Ford Motor Co. also agreed in December to take back $1.65 billion of Visteon’s future retiree benefits, which also lowered the company’s post-retirement health-care costs by another $5 million in the quarter. Ford spun off Visteon in 2000.
John Casesa, an analyst with Merrill Lynch, said it was a better-than-expected quarter.
“A few repeats may help part the clouds,” he said in a note to investors.
Visteon’s results exceeded the Wall Street consensus estimate of 13 cents a share and beat the guidance the company offered in January, which was between 5 cents and 15 cents a share.
Shares rallied following the news. Visteon closed Thursday at $11.45, up 87 cents, or 8 percent, on the New York Stock Exchange.
The company hadn’t posted a profit since the second quarter of 2002, when it made $72 million. Visteon has been losing money because it has been paying its workers the same lucrative wages as its former owner, Ford, which puts it at a disadvantage with other suppliers. Restructuring actions over the past few years has also eaten away at Visteon’s profit.
The automaker is Visteon’s largest customer.
The company hopes to resolve the labor cost problem with a two-tier wage system, which would allow it to pay new hourly workers less than current employees. The deadline for its UAW negotiations was late March, but the two sides agreed to an extension.

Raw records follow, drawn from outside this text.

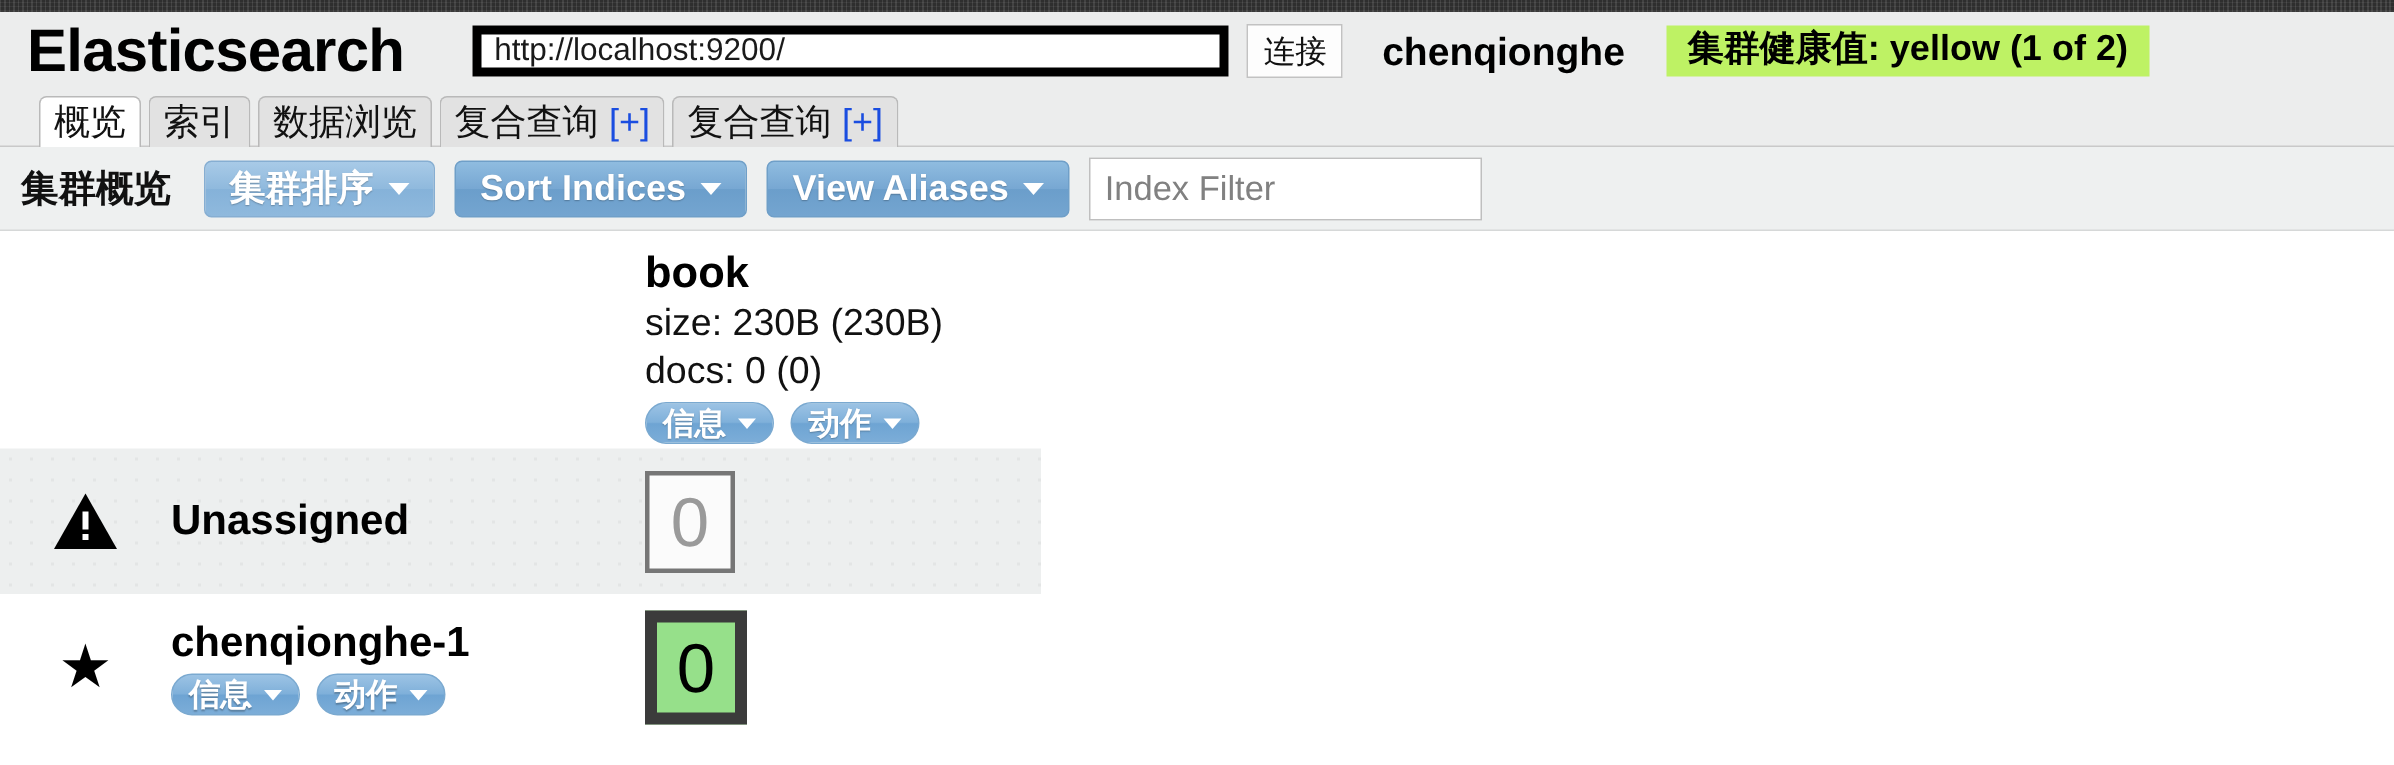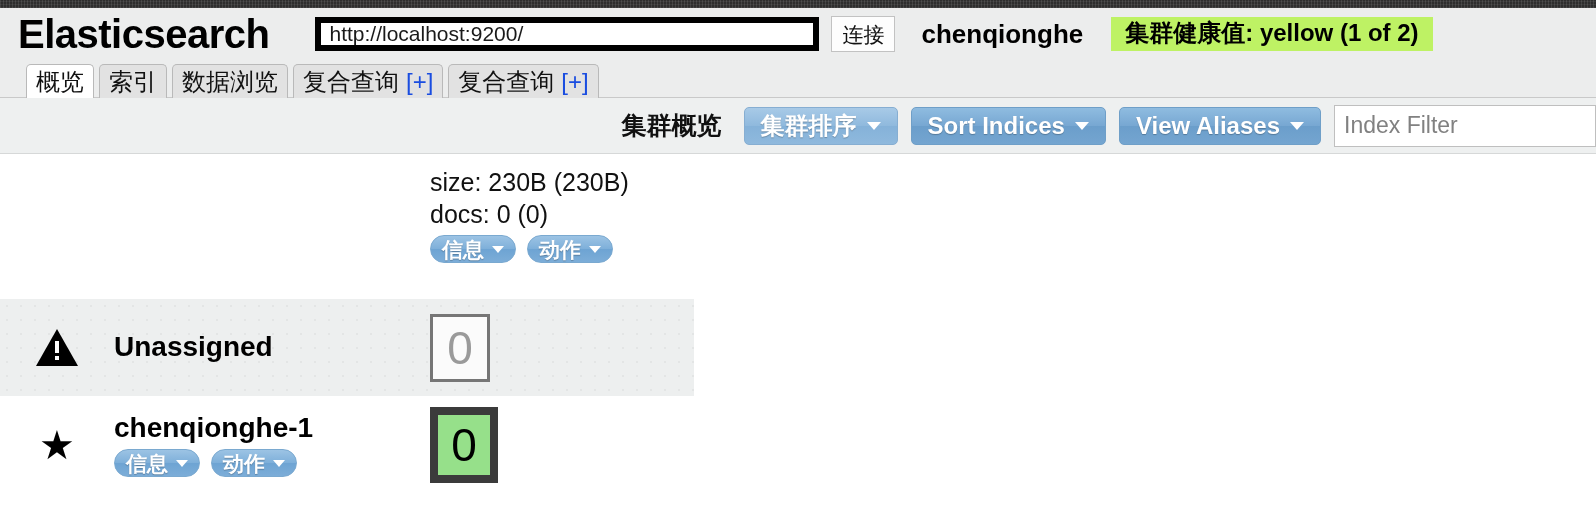"集群概览" .toolbar { justify-content: flex-end -> none }
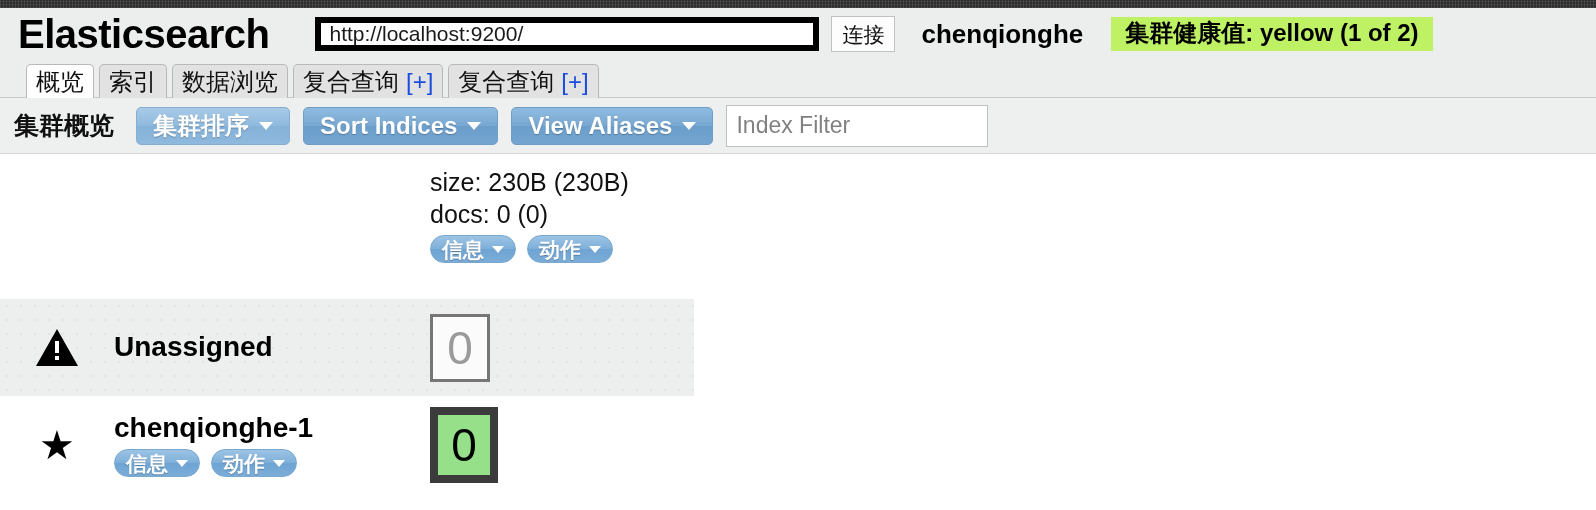"book" div.index-name { html: none -> <div>book</div> }
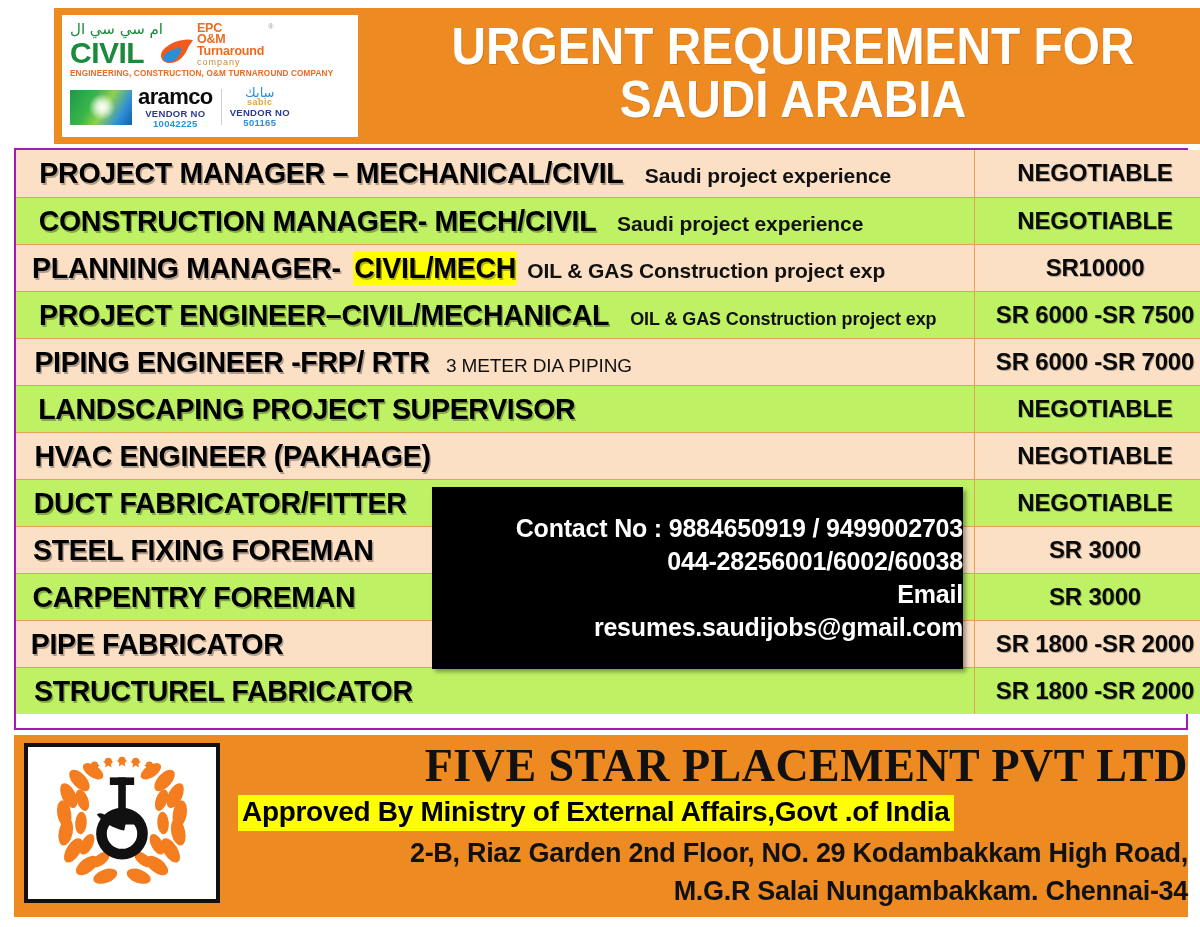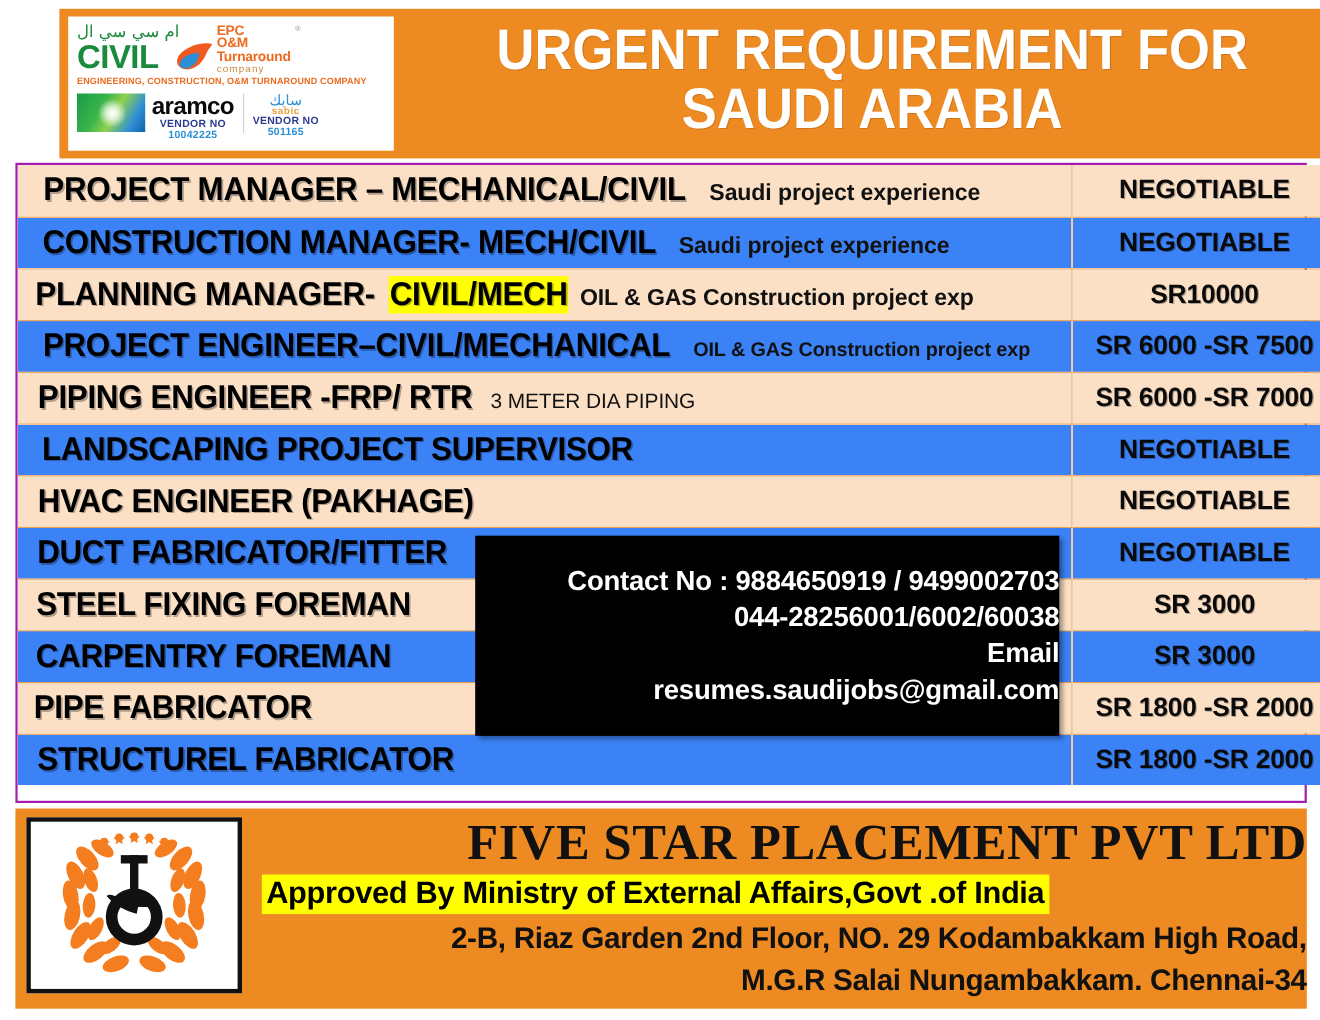"aramco" .vendor-row { align-items: none -> center }
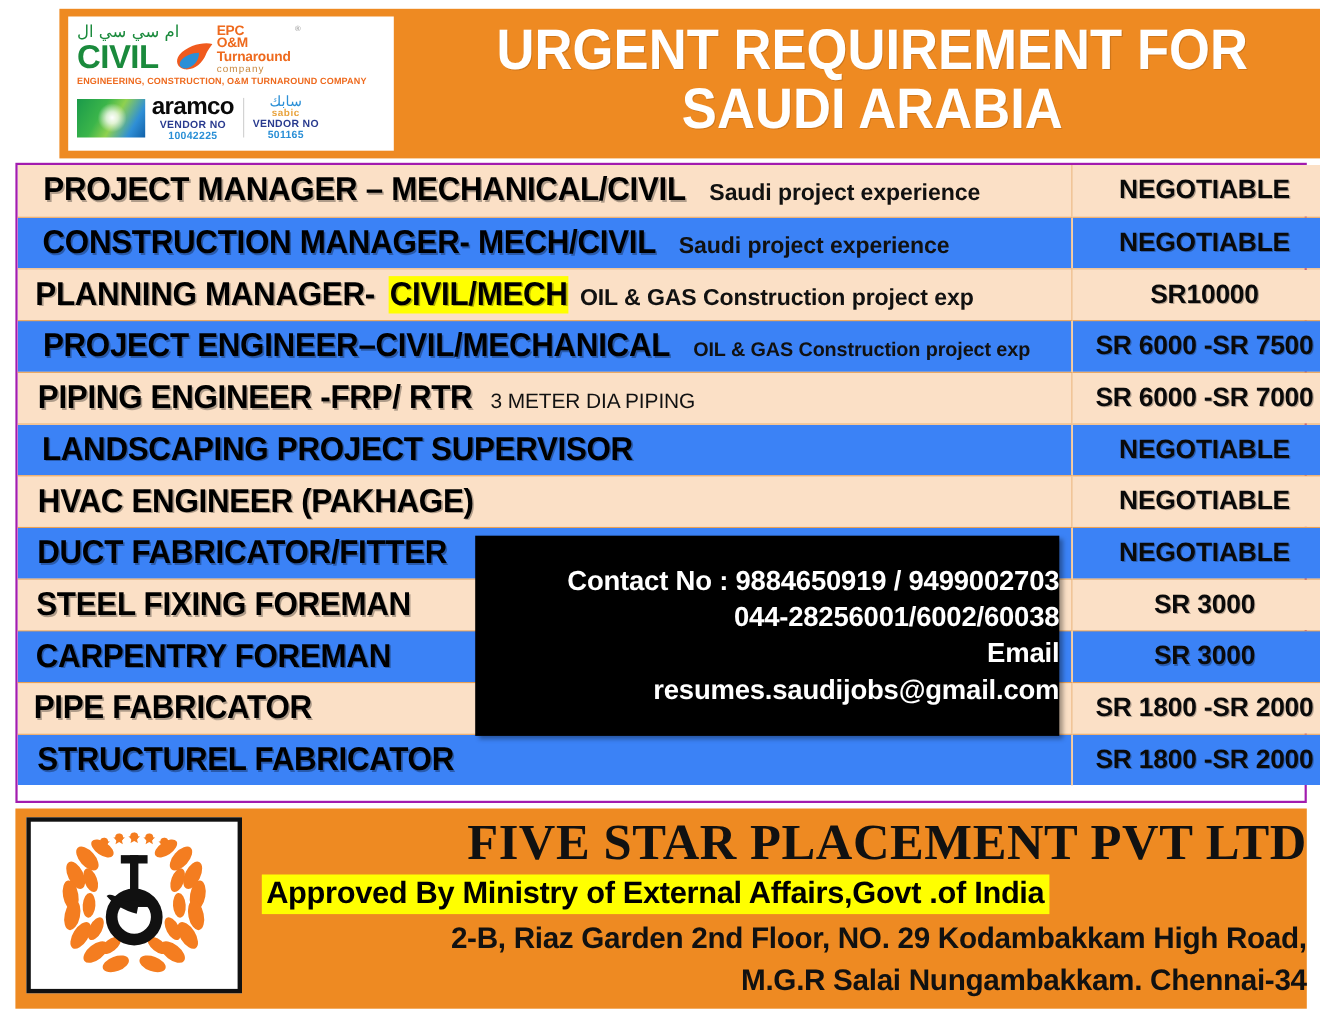"CONSTRUCTION MANAGER- MECH/CIVIL Saudi" .row-white td { background: #3b82f6 -> #bef264 }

During a Thursday conference call, Visteon Chairman and CEO Peter Pestillo said the company has been meeting with the UAW and the two sides will reach a settlement soon.
“Both sides recognize the importance” of an agreement, Pestillo said. “The point is to do it right, not fast.”
Visteon expects second-quarter sales between $4.7 billion and $4.8 billion and net income of $13 million to $25 million, or 10 cents to 20 cents a share. The consensus estimate for the second quarter is 22 cents a share.
Officials also said they are close to filling its chief financial officer job. Former CFO Dan Coulson retired earlier this month.